** Data provided **
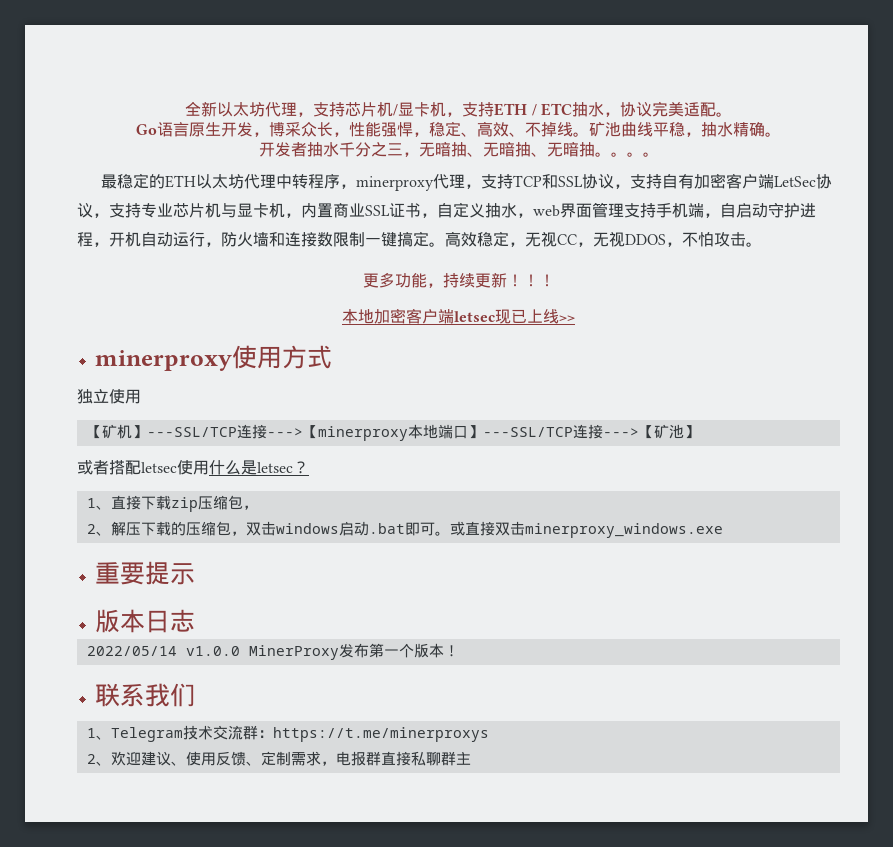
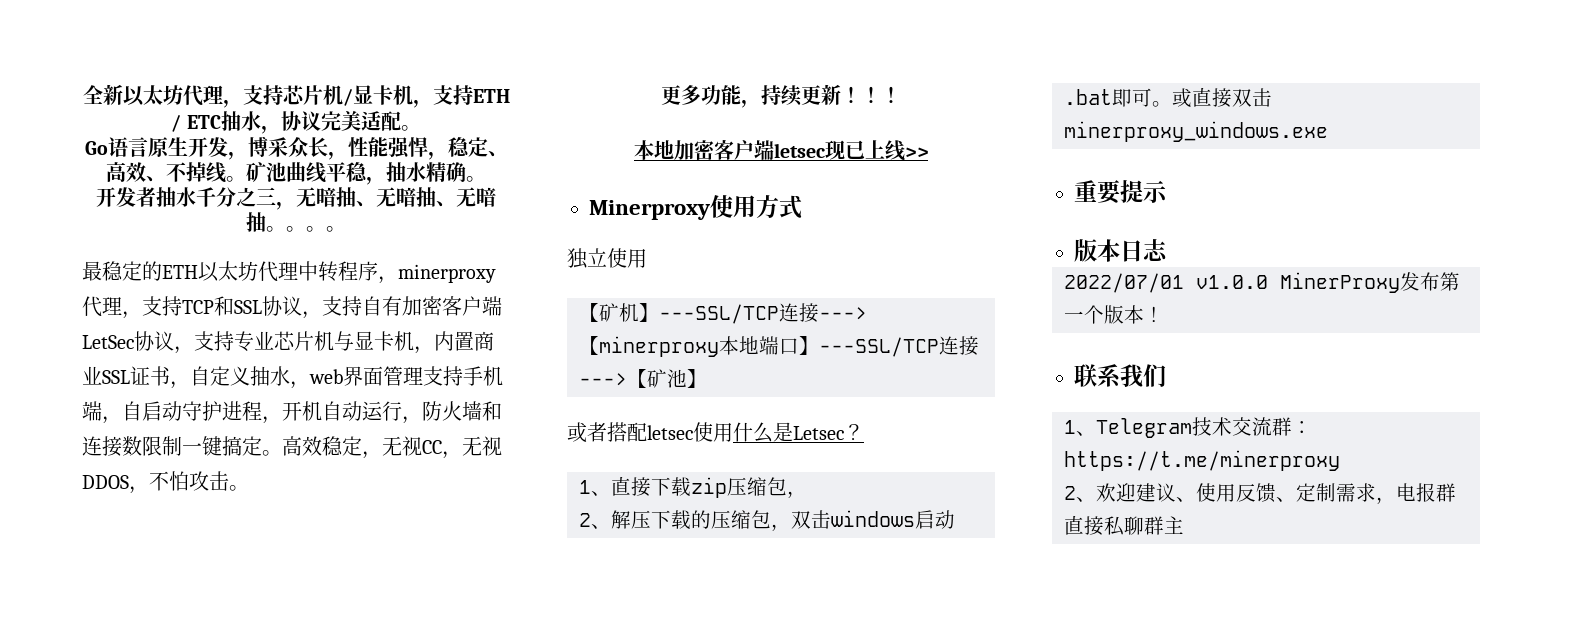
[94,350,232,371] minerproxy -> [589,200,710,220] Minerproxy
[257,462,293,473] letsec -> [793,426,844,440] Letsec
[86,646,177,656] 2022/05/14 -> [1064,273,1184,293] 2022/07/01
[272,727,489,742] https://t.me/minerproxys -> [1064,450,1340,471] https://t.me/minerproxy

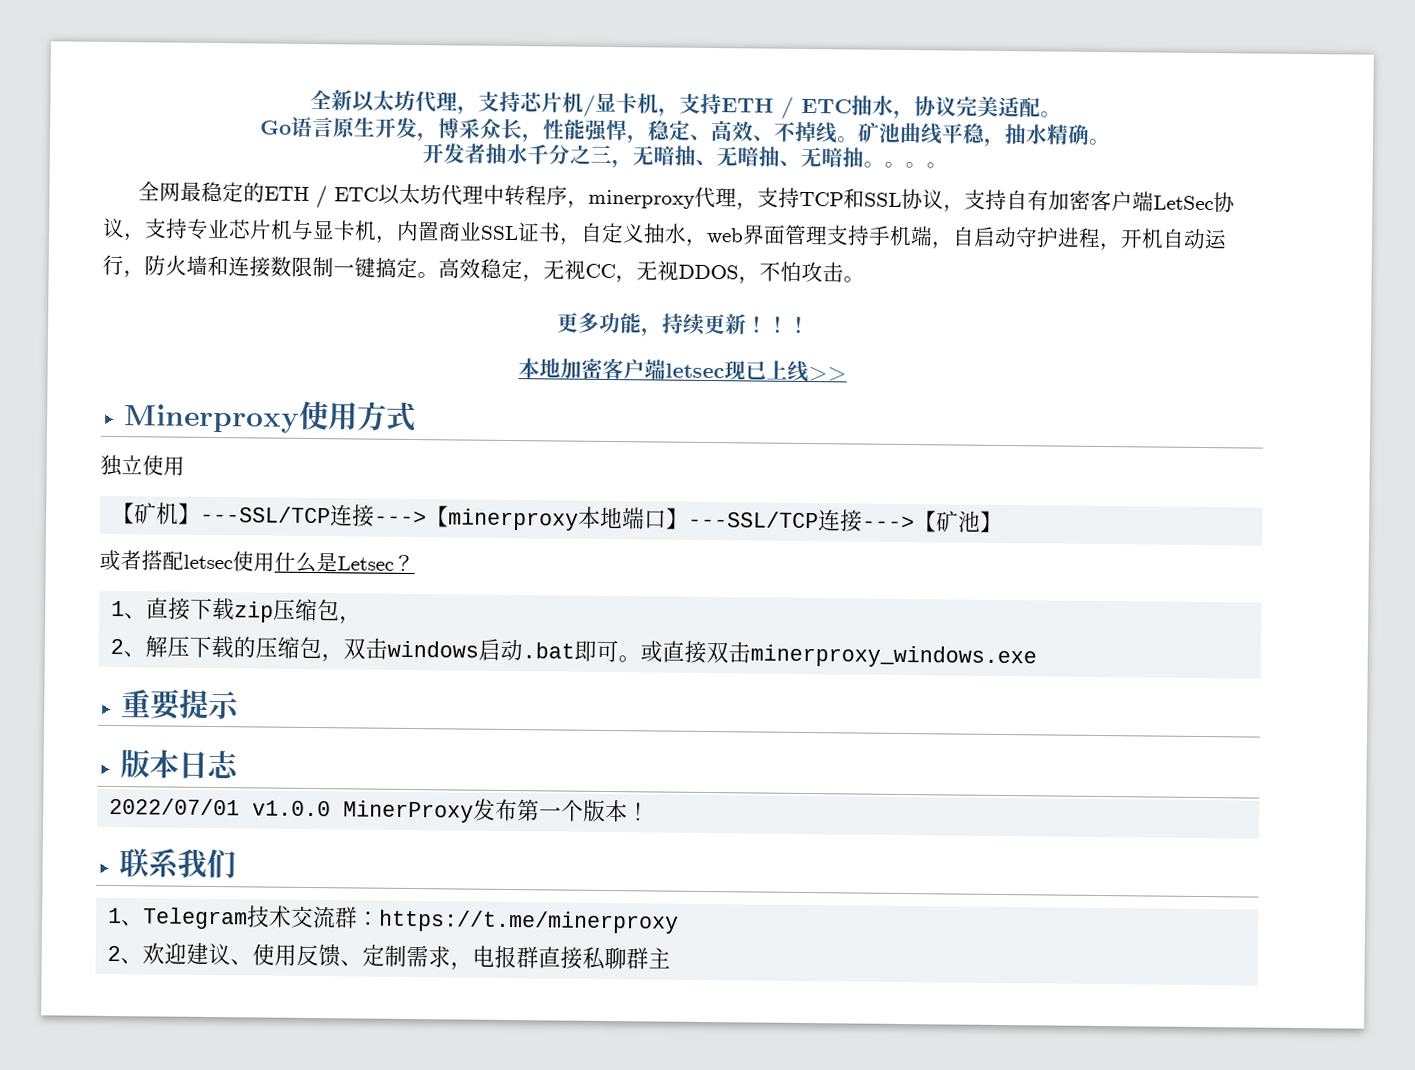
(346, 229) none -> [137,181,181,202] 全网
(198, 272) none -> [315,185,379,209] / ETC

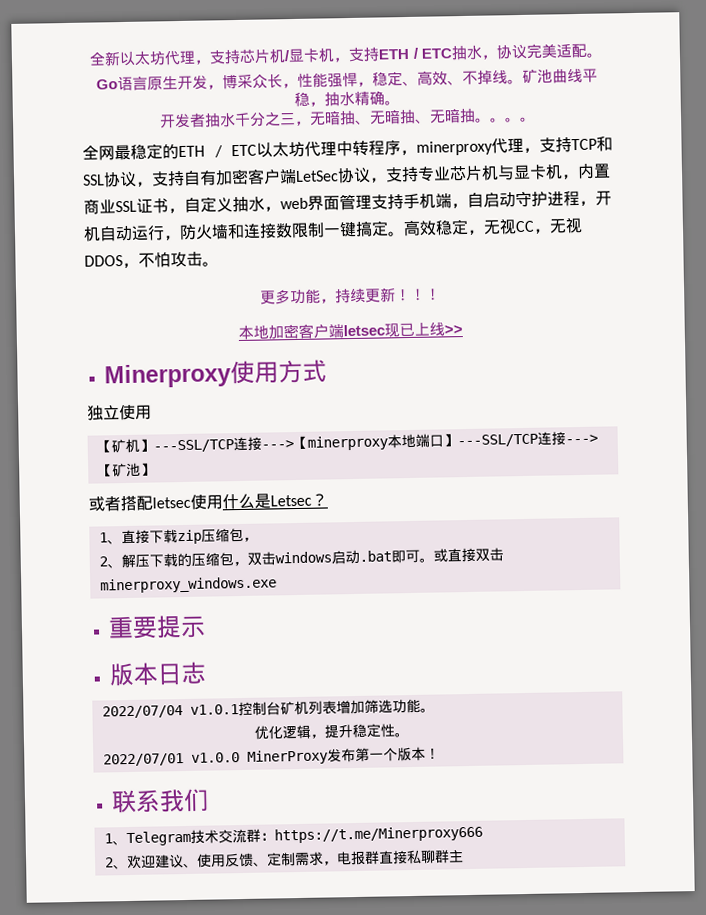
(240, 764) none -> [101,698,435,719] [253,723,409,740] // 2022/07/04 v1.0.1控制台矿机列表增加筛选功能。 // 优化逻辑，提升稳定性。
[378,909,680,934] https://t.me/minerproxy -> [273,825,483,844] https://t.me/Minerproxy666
* * *
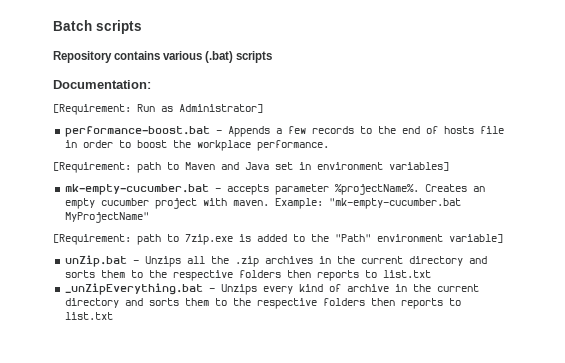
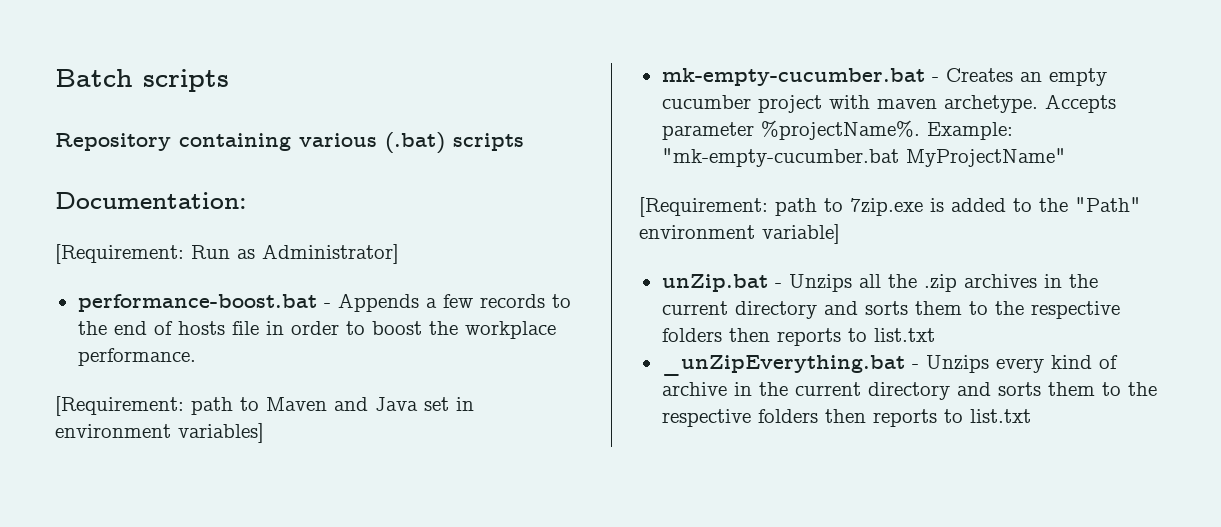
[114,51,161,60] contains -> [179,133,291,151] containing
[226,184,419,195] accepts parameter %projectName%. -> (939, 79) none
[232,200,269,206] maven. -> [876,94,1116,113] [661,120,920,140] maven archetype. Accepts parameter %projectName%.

** Problem details **
Return, unchanged, the run of lines above that opens with the line containing "[94,350,232,371] minerproxy ->" and closes with the line containing "[272,727,489,742] https://t.me/minerproxys ->". Include both.

** Answer section **
[94,350,232,371] minerproxy -> [589,200,710,220] Minerproxy
[257,462,293,473] letsec -> [793,426,844,440] Letsec
[86,646,177,656] 2022/05/14 -> [1064,273,1184,293] 2022/07/01
[272,727,489,742] https://t.me/minerproxys -> [1064,450,1340,471] https://t.me/minerproxy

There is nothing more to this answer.